───── Data provided ─────
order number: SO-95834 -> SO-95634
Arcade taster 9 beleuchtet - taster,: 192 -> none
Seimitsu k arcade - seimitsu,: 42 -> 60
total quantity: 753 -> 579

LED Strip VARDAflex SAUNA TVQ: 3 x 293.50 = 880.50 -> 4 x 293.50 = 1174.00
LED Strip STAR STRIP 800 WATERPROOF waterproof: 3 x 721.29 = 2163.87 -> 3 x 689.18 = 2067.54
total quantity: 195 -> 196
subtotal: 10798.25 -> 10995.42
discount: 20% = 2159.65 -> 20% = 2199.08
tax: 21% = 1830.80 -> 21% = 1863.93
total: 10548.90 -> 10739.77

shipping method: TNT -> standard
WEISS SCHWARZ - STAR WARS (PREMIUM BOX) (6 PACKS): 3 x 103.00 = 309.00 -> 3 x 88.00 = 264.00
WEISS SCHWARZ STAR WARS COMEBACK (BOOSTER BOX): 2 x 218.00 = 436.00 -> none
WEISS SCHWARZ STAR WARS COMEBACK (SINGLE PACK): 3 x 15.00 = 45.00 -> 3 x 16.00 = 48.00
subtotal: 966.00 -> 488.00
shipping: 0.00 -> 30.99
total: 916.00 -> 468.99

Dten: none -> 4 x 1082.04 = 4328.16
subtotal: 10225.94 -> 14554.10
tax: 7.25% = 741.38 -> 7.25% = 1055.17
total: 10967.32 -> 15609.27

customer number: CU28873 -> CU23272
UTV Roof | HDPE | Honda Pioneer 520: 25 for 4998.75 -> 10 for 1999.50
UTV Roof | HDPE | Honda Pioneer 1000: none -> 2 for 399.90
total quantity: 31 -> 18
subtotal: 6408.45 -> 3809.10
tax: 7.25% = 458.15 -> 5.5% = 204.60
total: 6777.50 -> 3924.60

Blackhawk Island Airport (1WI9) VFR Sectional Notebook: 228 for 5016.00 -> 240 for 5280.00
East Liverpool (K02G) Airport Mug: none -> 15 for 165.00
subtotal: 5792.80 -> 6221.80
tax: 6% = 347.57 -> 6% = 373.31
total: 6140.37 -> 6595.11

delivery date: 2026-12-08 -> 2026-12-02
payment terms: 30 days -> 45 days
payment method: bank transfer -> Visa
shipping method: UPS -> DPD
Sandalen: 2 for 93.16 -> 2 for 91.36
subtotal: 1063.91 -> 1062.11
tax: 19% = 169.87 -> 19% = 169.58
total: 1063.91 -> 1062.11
─────
## [Directions]
In the material above, how many lines include the string "none"? Please reply with the number only.

## [Written solution]
5